Xcode's view debugging.

Or, maybe you’ve got to diagnose some slow code, debug CoreML, optimize app launch times or figure out the source of a hitch? Bam, Instruments:

Instrument's template page.

Heck - even retain counts have a hard time hiding out if you know how to fire up good ol’ mem graph:

Xcode's memory graph debugging tool.

And yet - in light of those amazing tools, I often find myself doing something like this to diagnose layout issues in my code:

view.backgroundColor = .purple

There’s nothing quite like having a giant purple view look at you right in the face to figure out the true size of a view. And, the code version of that?

The humble print(). While it’s used often across the Apple ecosystem, the ethnography of print debugging expands far beyond it. As such, today we’ll look at some other alternatives you might be unaware of:

Swift.debugPrint(), String(reflecting:), Mirror(reflecting:) and dump().

Size Up

At first blush, in the case of debugPrint() there’s not really anything eye catching about its signature. In fact, its arguments mimic that of print() to the letter:

// Ol' faithful
func print(
    _ items: Any...,
    separator: String = " ",
    terminator: String = "\n"
)

// And its close cousin
func debugPrint(
    _ items: Any...,
    separator: String = " ",
    terminator: String = "\n"
)

Going further, if you were to test them out in LLDB, depending on what you’re printing - you may not find any difference at all:

let numbers: [Int] = [0,1,2]
print(numbers)
Swift.debugPrint(numbers)

// Resulting in...
[0, 1, 2]
[0, 1, 2]

Even Apple proclaims that print() “Writes the textual representations of the given items…” while debugPrint() “Writes the textual representations of the given items most suitable for debugging” (emphasis my own). Hmmm, what exactly is suitable for debugging then?

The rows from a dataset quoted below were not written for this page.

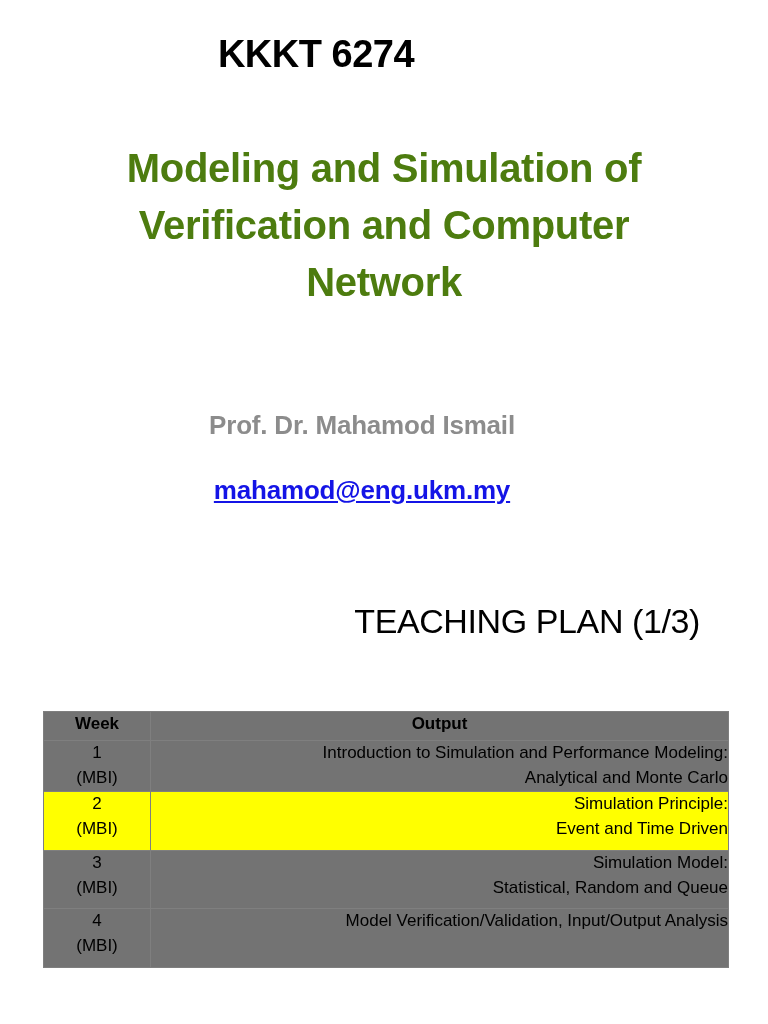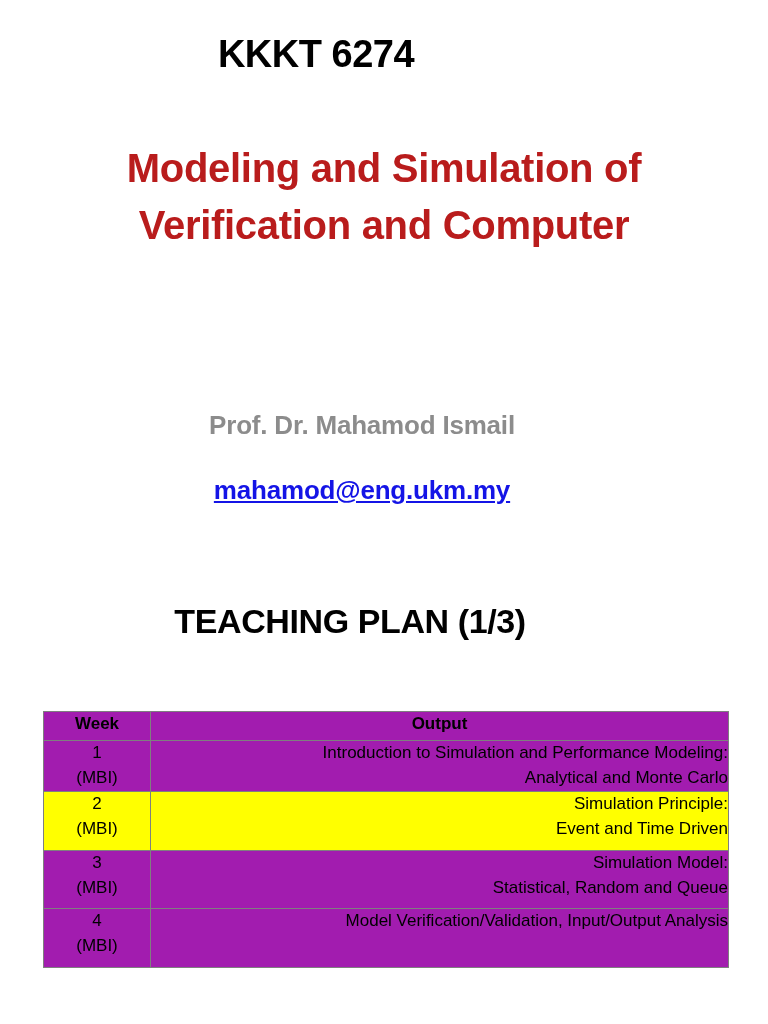--- a/index.html
+++ b/index.html
@@ -49,7 +49,7 @@
     font-weight: bold;
     line-height: 1.42;
     letter-spacing: -0.3px;
-    color: #b91c1c;
+    color: #4d7c0f;
   }
 
   

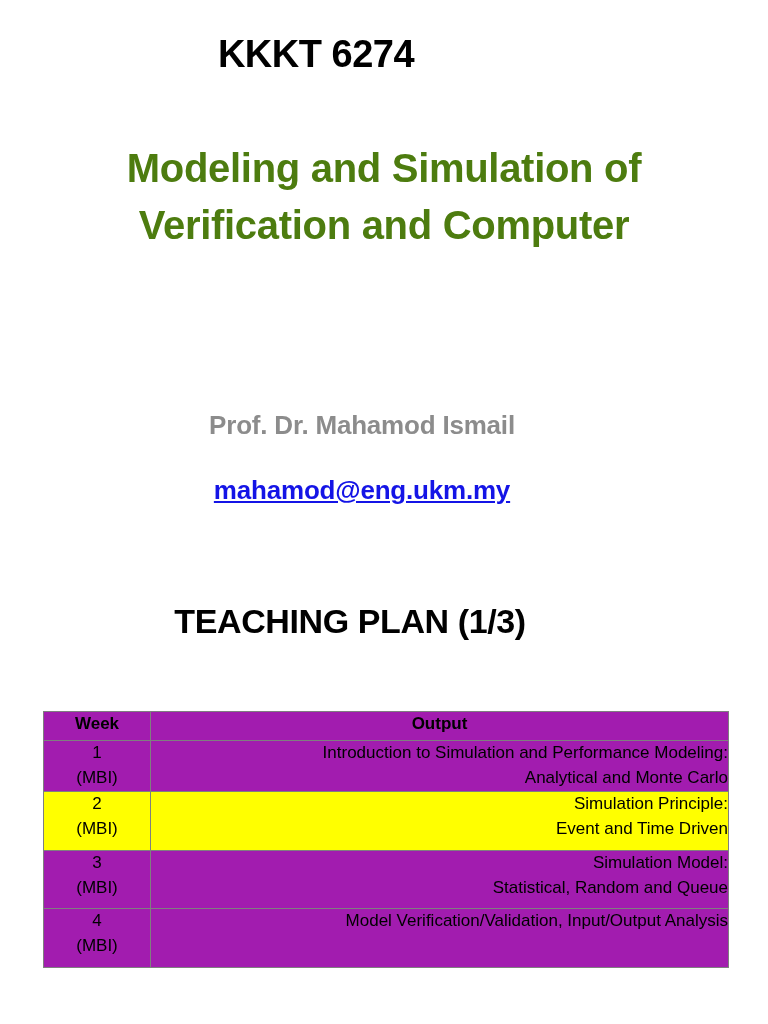--- a/index.html
+++ b/index.html
@@ -159,6 +159,7 @@
   <div class="course-title">
     <div>Modeling and Simulation of</div>
     <div>Verification and Computer</div>
+    <div>Network</div>
   </div>
 
   <div class="presenter-block">

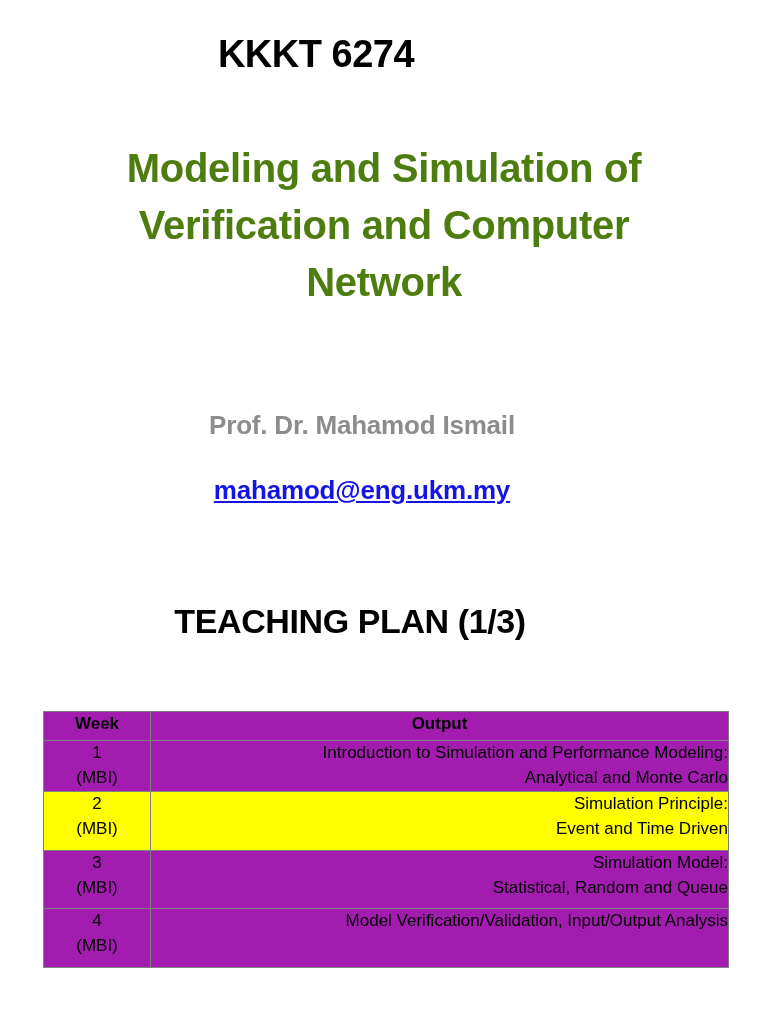--- a/index.html
+++ b/index.html
@@ -85,9 +85,9 @@
     top: 602px;
     left: 0;
     width: 700px;
-    text-align: center;
+    text-align: right;
     font-size: 34px;
-    font-weight: bold;
+    font-weight: normal;
     letter-spacing: -0.4px;
     color: #000000;
   }

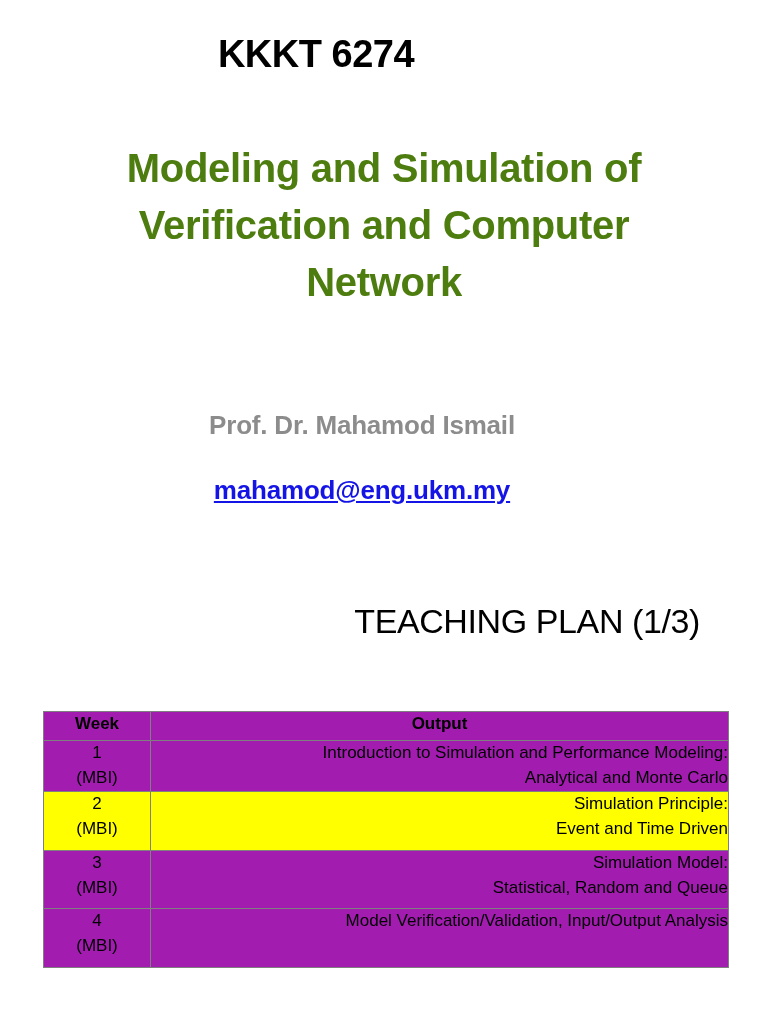--- a/index.html
+++ b/index.html
@@ -103,7 +103,7 @@
     border-collapse: collapse;
     width: 685px;
     table-layout: fixed;
-    background: #a21caf;
+    background: #737373;
   }
   table.plan-table col.col-week { width: 107px; }
   table.plan-table col.col-topics { width: 578px; }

Moving on, if you check out dump - it immediately gives off a different vibe:

@discardableResult func dump<T>(
    _ value: T,
    name: String? = nil,
    indent: Int = 0,
    maxDepth: Int = .max,
    maxItems: Int = .max
) -> T

The same is true, to a lesser extent, for String(reflecting:) and Mirror(reflecting:):

init<Subject>(reflecting subject: Subject)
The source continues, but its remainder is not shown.